(Items from a dataset)
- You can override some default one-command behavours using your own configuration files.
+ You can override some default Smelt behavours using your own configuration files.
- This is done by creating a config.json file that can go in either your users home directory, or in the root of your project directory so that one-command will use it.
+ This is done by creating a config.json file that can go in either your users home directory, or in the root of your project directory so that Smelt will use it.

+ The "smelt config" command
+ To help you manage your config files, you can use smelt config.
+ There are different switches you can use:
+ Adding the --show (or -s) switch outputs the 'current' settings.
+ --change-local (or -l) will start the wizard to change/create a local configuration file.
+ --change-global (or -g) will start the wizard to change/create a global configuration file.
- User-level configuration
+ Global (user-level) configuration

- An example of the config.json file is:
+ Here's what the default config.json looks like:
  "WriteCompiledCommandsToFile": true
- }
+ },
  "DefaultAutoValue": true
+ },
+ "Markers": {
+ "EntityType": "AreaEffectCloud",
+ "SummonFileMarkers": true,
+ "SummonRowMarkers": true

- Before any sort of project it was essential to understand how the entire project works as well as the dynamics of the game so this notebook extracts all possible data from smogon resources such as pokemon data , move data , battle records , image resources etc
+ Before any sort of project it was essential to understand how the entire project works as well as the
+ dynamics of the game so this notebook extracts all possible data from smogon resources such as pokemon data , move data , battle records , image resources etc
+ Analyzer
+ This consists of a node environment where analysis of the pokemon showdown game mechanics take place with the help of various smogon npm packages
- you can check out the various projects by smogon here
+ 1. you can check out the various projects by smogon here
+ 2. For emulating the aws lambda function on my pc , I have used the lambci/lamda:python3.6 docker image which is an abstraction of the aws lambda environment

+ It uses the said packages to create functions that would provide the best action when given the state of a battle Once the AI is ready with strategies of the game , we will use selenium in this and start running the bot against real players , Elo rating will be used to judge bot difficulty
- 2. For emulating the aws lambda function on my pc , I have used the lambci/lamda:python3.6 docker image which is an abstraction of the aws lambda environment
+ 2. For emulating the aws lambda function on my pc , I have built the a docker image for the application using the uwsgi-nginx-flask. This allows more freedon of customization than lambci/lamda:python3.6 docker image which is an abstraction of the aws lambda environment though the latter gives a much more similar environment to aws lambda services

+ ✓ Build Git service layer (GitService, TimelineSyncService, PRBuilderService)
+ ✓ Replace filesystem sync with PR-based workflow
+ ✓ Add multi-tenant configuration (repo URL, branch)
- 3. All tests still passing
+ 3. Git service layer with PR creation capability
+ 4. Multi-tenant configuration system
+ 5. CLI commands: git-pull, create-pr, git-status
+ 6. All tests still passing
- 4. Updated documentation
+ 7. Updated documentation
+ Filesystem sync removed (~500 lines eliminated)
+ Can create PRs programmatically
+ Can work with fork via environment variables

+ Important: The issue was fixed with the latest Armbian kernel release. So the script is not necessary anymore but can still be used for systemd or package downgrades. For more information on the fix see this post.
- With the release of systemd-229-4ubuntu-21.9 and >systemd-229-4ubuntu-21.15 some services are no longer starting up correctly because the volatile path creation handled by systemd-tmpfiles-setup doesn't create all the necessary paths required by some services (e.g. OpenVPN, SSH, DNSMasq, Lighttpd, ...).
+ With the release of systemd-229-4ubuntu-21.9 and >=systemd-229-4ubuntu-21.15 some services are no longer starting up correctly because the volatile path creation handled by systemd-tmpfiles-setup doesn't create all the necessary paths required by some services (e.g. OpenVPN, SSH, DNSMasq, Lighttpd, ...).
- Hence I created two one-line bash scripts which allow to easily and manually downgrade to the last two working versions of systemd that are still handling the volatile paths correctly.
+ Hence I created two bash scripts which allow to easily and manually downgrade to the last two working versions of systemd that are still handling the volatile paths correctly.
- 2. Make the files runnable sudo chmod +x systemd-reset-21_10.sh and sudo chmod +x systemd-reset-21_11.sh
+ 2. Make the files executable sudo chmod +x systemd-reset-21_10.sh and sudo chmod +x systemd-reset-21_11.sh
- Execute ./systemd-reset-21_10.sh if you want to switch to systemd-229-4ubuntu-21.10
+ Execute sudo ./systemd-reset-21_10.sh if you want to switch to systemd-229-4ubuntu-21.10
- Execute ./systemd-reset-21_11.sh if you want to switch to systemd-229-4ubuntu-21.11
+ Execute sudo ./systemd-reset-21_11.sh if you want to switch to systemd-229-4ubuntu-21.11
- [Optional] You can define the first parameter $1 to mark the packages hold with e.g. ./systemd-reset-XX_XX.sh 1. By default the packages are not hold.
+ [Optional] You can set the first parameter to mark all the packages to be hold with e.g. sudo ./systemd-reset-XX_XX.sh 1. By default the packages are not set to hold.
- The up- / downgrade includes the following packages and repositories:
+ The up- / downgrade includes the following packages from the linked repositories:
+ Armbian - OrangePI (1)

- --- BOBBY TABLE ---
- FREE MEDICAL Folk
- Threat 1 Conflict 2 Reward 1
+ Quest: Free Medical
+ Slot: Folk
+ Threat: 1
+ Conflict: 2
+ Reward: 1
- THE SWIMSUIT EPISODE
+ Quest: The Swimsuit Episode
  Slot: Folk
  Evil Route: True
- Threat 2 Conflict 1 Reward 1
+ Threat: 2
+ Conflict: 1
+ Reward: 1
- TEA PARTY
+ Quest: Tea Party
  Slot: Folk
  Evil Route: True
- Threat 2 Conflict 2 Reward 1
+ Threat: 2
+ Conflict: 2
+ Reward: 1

REQUIRED ACTION: Give the number of lines in the entries that include the string "resources", and nothing else.

TASK ANSWER: 2